Byron and I spent the day digging out more fluorite crystals. The upper seam is opening up and in the back of the pocket I found a crystal larger than anything we've seen thus far. It's on the ceiling which makes it calcite free. The calcite generally coats the crystals on the floor of the cavities and sometimes takes away the luster from the faces. It appears to be about 3 X 2 X 2 inches but it is hard to tell. They always look bigger and better while they are still in the pocket. Mining stories are like fishing stories, so I'm trying to be conservative in my estimate.
In order to remove this particular crystal an enormous amount of rock must be removed to get to it. I suggested that before we attempt it we should remove the crystals that we have been standing/sitting on first. We had covered them up with bubble wrap to keep them from being damaged, so we spent the afternoon removing the two lower seams of fluorite. By the end of the day the middle seam opened up much like the upper seam and Byron pulled out a 1 1/4 inch cube that has only one small place where it had been attached. We call the crystal "The Borg" since is has the appearance of the Borg ship in "Star Trek, The Next Generation". I know it will sell since resistance is futile, Paul's statement. There is still a lot of material in the 2 lower seams that needs to be removed prior to resuming in the upper level. Monday's job.

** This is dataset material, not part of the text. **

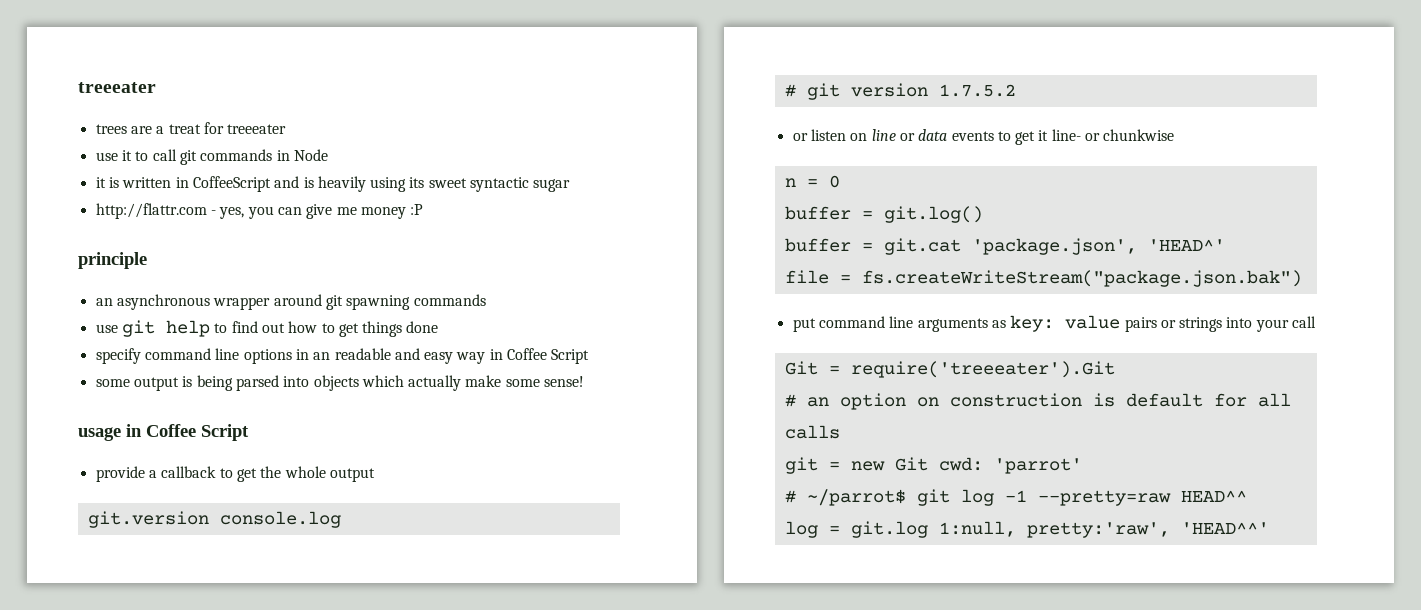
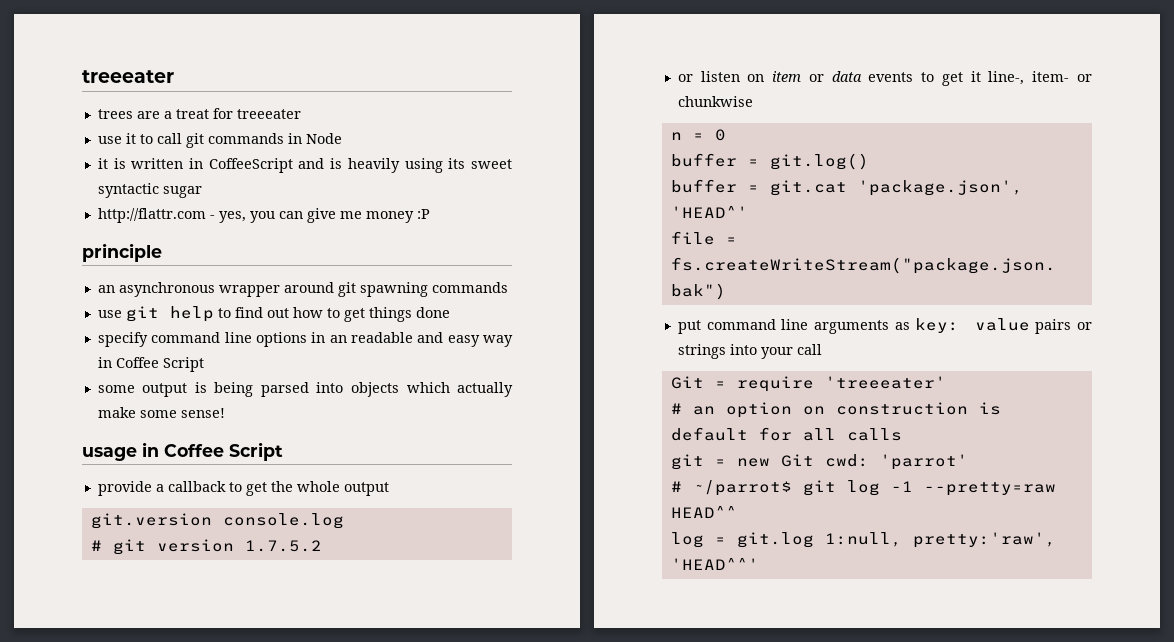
[871,129,896,141] line -> [772,71,802,82] item
[1051,129,1081,141] line- -> [988,71,1070,85] line-, item-
[850,361,1115,378] require('treeeater').Git -> [736,376,946,392] require 'treeeater'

Dave, meanwhile, continued his work on the switch between the new drift and the main tunnel. There is a lot of work involved in building a switch and I see why people buy ready made switches instead of making their own. If we had a ready made switch we would have to conform the tracks to fit it, instead, we are building the switch to conform to our tracks, much easier in the long run. When we install the switch we will also reduce the curvature of the track in the new drift. This tight curve has been giving us problems since we started, the ore car and mucker frequently jump the track here. Every few days we put grease on the curve so the equipment can make it around it. We had to have this tight curve to be able to use the mucker there. Now, the tunnel is long enough that debris from our blasting never reaches that far so we can modify the track and have a more gentle curve.
Tomorrow we are going to the Beamish Open Air Museum. They are reputed to have the best collection of mining memorabilia.